The reason I visit hn is because it's typically technical news. Other news
stories do make it to the front page occasionally, but they're normally big
stories or tangentially related to tech. That's a trade-off I'm willing to
make.

------
sureaboutthis
Twice, now, I've written a story--and deleted--about local TV news people I'm
close to compared to when I worked in TV news in the early 1970s. There is no
comparison and I wish I could leave what I wrote here.

Back then, the TV news reporters were former newspaper reporters who spent
days digging political underhandedness. I once had a TV reporter call me,
recently, cause someone referred her saying I had knowledge of a topic.
Misunderstanding what she asked, I called back 30 minutes later I did have the
information she needed but she said it was too late and they weren't going to
run the story.

A few days ago, a news producer was reviewing dog toys.

------
skybrian
It might help if filtering were better in more places.

On YouTube, I mostly see accordion videos and that's the way I like it. On
Twitter, even if I follow people who don't talk about politics, they will
"like" other people's tweets that then show up in my feed.

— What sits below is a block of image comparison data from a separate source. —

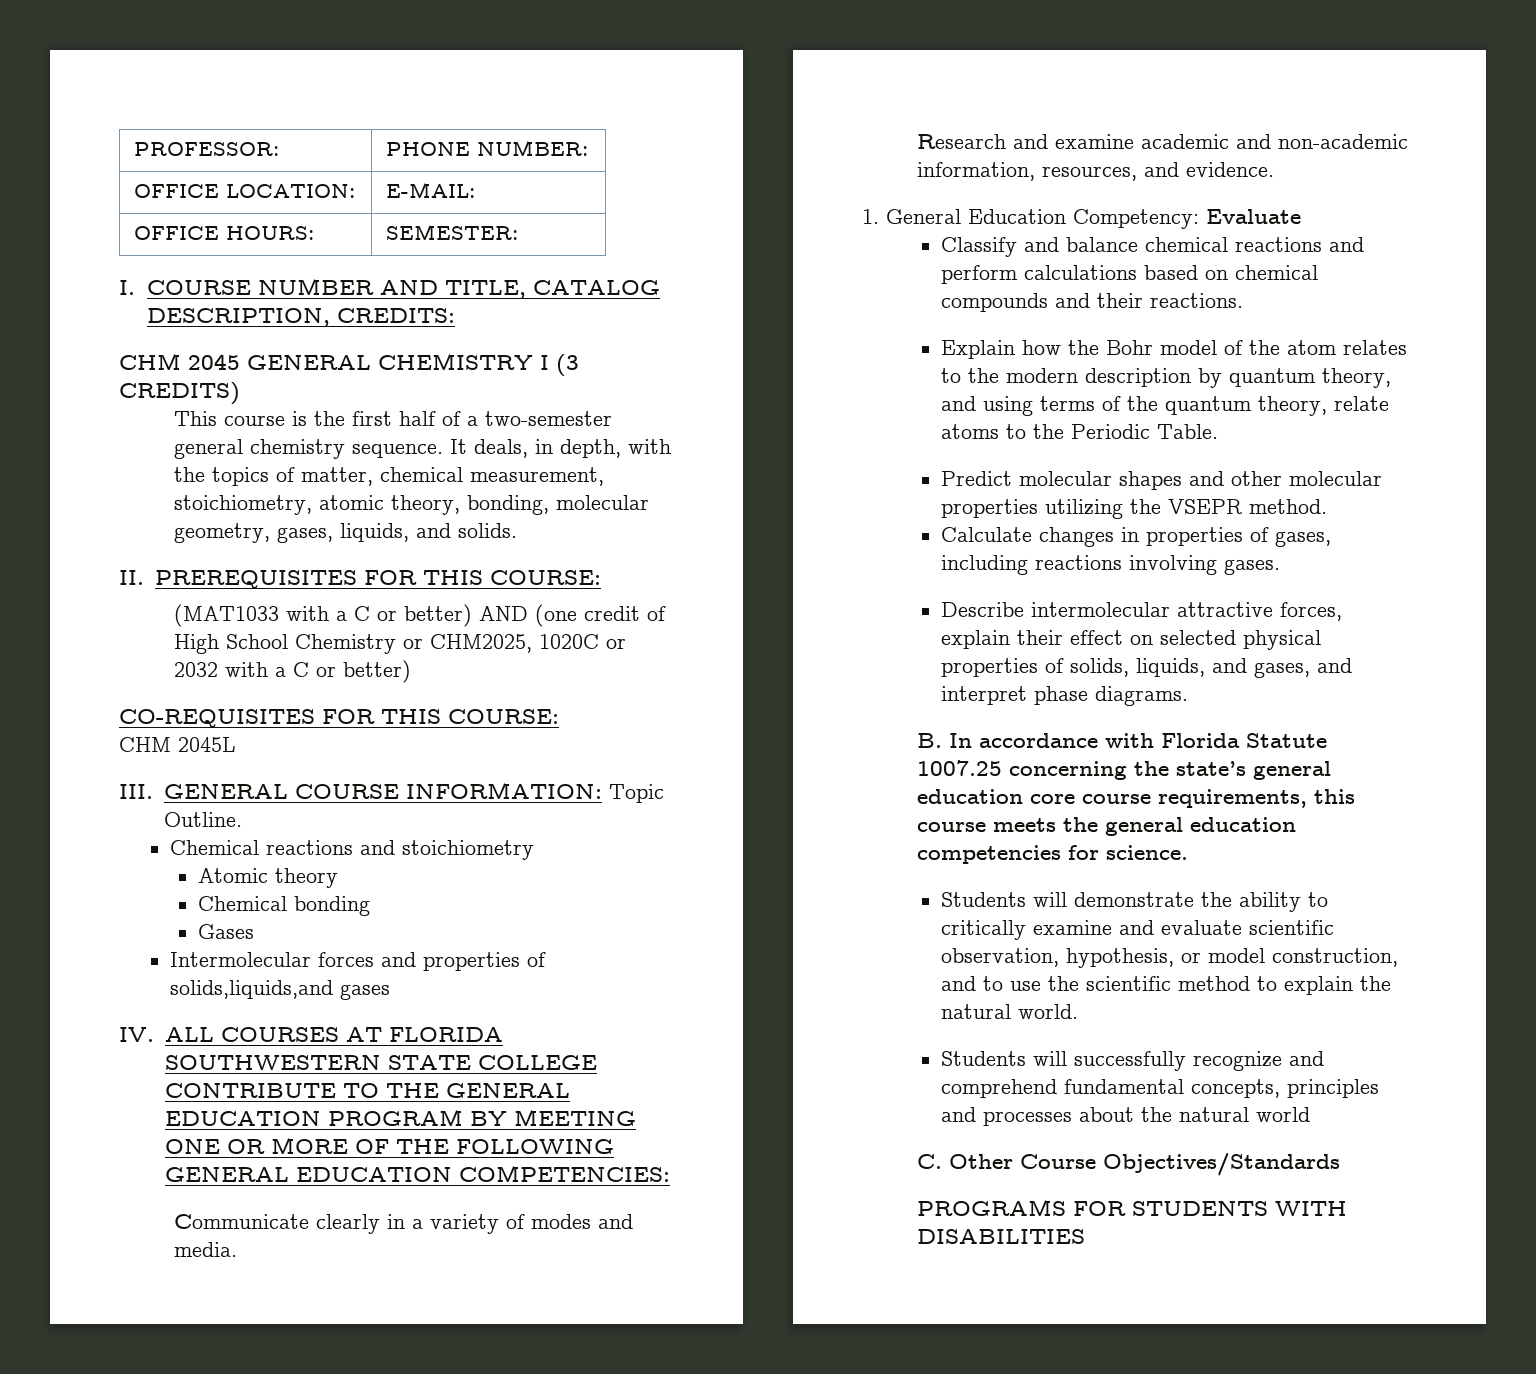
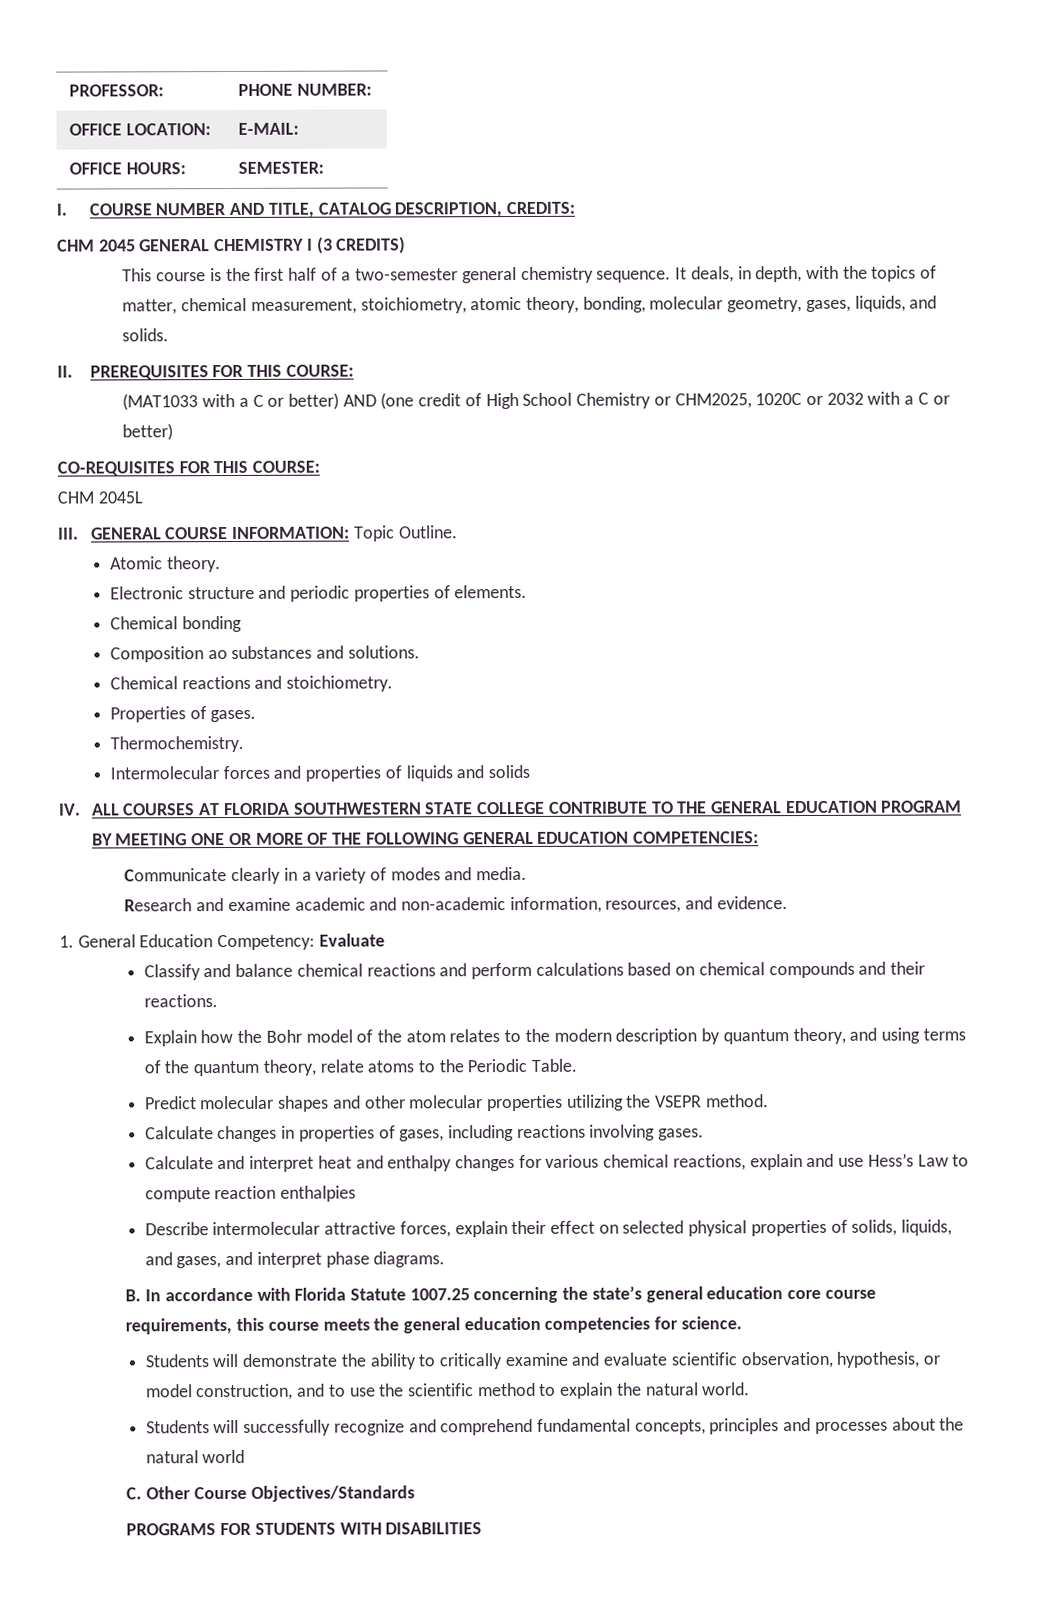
- Chemical reactions and stoichiometry
- Atomic theory
+ Atomic theory.
+ Electronic structure and periodic properties of elements.
  Chemical bonding
- Gases
+ Composition ao substances and solutions.
+ Chemical reactions and stoichiometry.
+ Properties of gases.
+ Thermochemistry.
- Intermolecular forces and properties of solids,liquids,and gases
+ Intermolecular forces and properties of liquids and solids
+ Calculate and interpret heat and enthalpy changes for various chemical reactions, explain and use Hess’s Law to compute reaction enthalpies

On Facebook, there should be a way to turn off reshares for someone you're
friends with.

------
kristianc
Judging by the author's article history, there is good money to be made in
playing on other people's insecurities.

We should look at articles like this for what it is: the 2010s version of
self-help. And as with most self-help, the author is more interested in
heightening awareness of the things that are 'holding you back' than providing
any meaningful solution.

------
novarek
How do you solve that dilemma between disconnecting from news because it can
make you happier and less stressed and disconnecting from news because you're
privileged to do so? the parts of the article about the "need" to stay aware
of what's happening at the very least certainly ring true for me.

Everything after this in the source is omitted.